Source records Start Marker
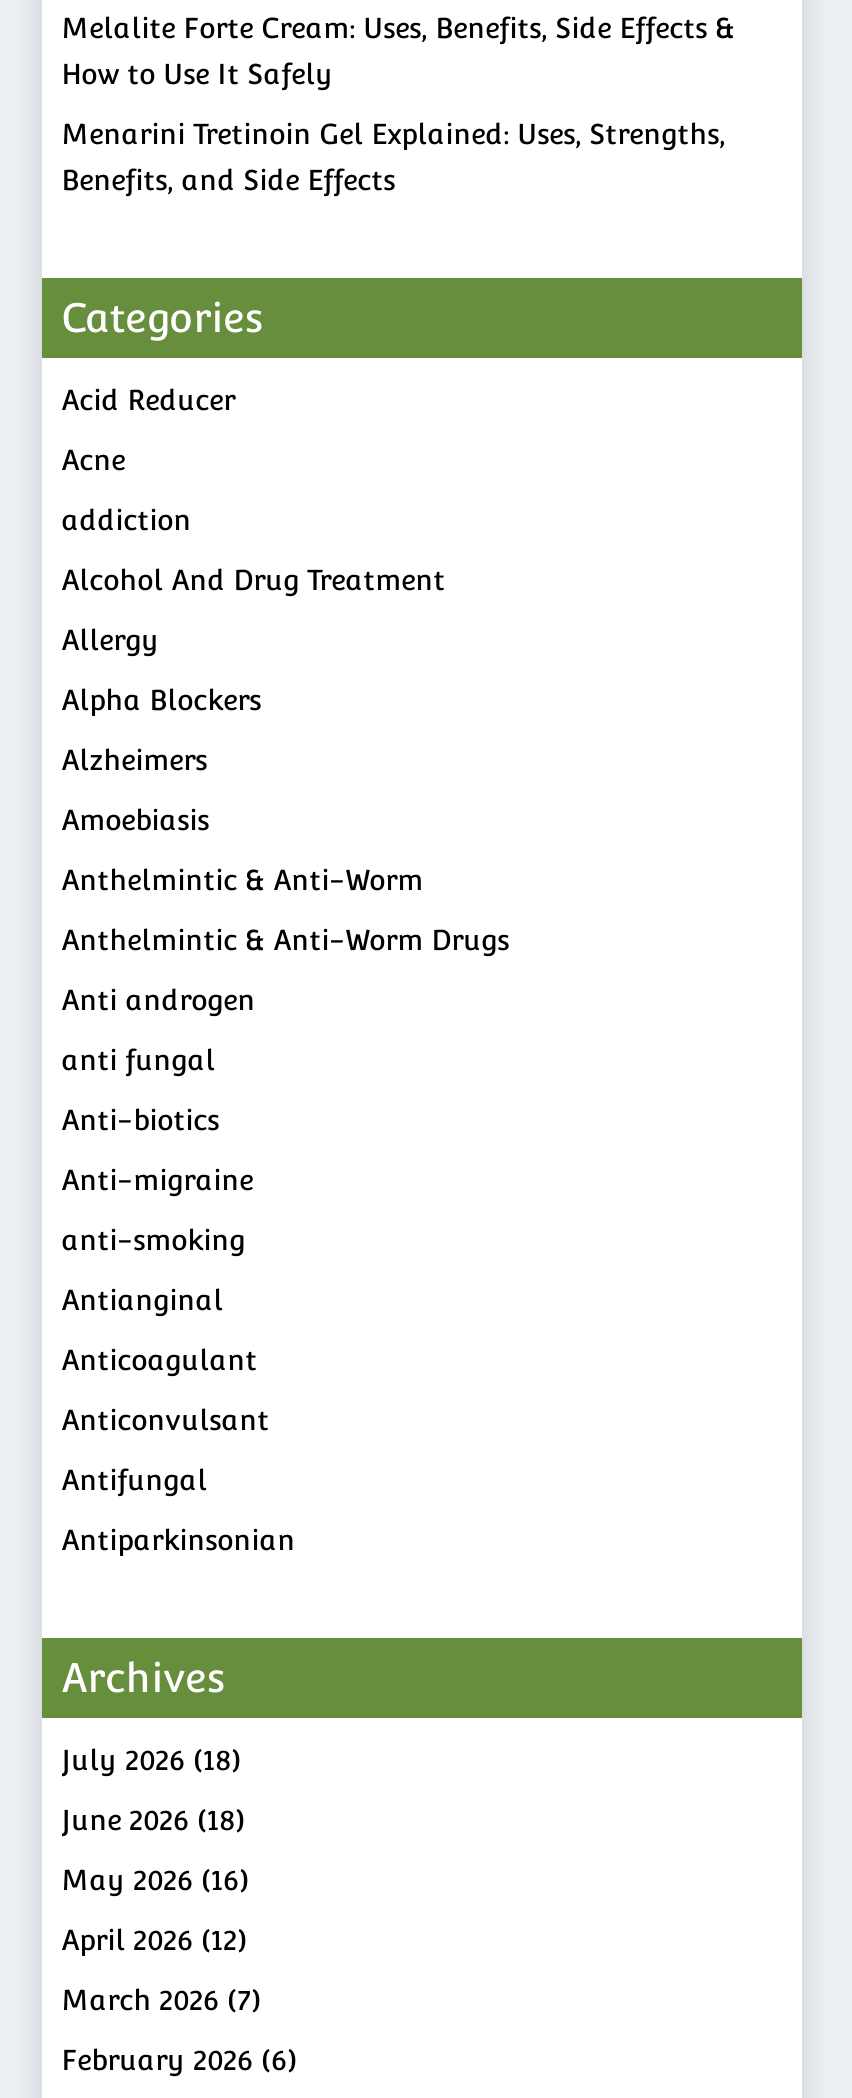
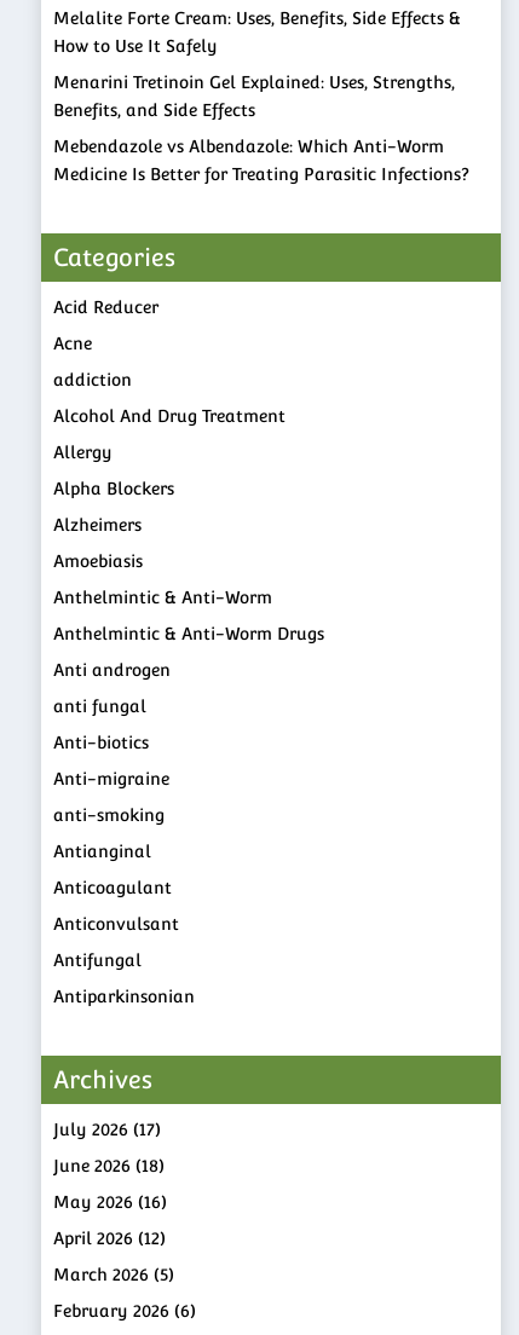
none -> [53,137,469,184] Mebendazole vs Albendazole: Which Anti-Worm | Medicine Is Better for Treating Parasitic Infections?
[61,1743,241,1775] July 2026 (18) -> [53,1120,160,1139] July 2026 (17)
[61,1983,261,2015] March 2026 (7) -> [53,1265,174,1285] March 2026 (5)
Source records End Marker
Source records Start Marker
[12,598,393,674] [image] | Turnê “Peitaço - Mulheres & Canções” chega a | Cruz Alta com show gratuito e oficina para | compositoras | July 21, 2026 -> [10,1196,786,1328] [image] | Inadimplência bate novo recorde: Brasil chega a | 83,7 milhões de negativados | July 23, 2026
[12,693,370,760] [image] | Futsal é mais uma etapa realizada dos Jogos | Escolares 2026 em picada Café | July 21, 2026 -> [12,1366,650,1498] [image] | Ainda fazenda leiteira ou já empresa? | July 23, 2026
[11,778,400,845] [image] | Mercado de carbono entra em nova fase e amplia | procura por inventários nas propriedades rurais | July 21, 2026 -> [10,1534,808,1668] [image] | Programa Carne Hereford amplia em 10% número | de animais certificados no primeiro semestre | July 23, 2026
Source records End Marker
What is being asked » Copy every line above that includes the string "July".

Your solution »
[61,1743,241,1775] July 2026 (18) -> [53,1120,160,1139] July 2026 (17)
[12,598,393,674] [image] | Turnê “Peitaço - Mulheres & Canções” chega a | Cruz Alta com show gratuito e oficina para | compositoras | July 21, 2026 -> [10,1196,786,1328] [image] | Inadimplência bate novo recorde: Brasil chega a | 83,7 milhões de negativados | July 23, 2026
[12,693,370,760] [image] | Futsal é mais uma etapa realizada dos Jogos | Escolares 2026 em picada Café | July 21, 2026 -> [12,1366,650,1498] [image] | Ainda fazenda leiteira ou já empresa? | July 23, 2026
[11,778,400,845] [image] | Mercado de carbono entra em nova fase e amplia | procura por inventários nas propriedades rurais | July 21, 2026 -> [10,1534,808,1668] [image] | Programa Carne Hereford amplia em 10% número | de animais certificados no primeiro semestre | July 23, 2026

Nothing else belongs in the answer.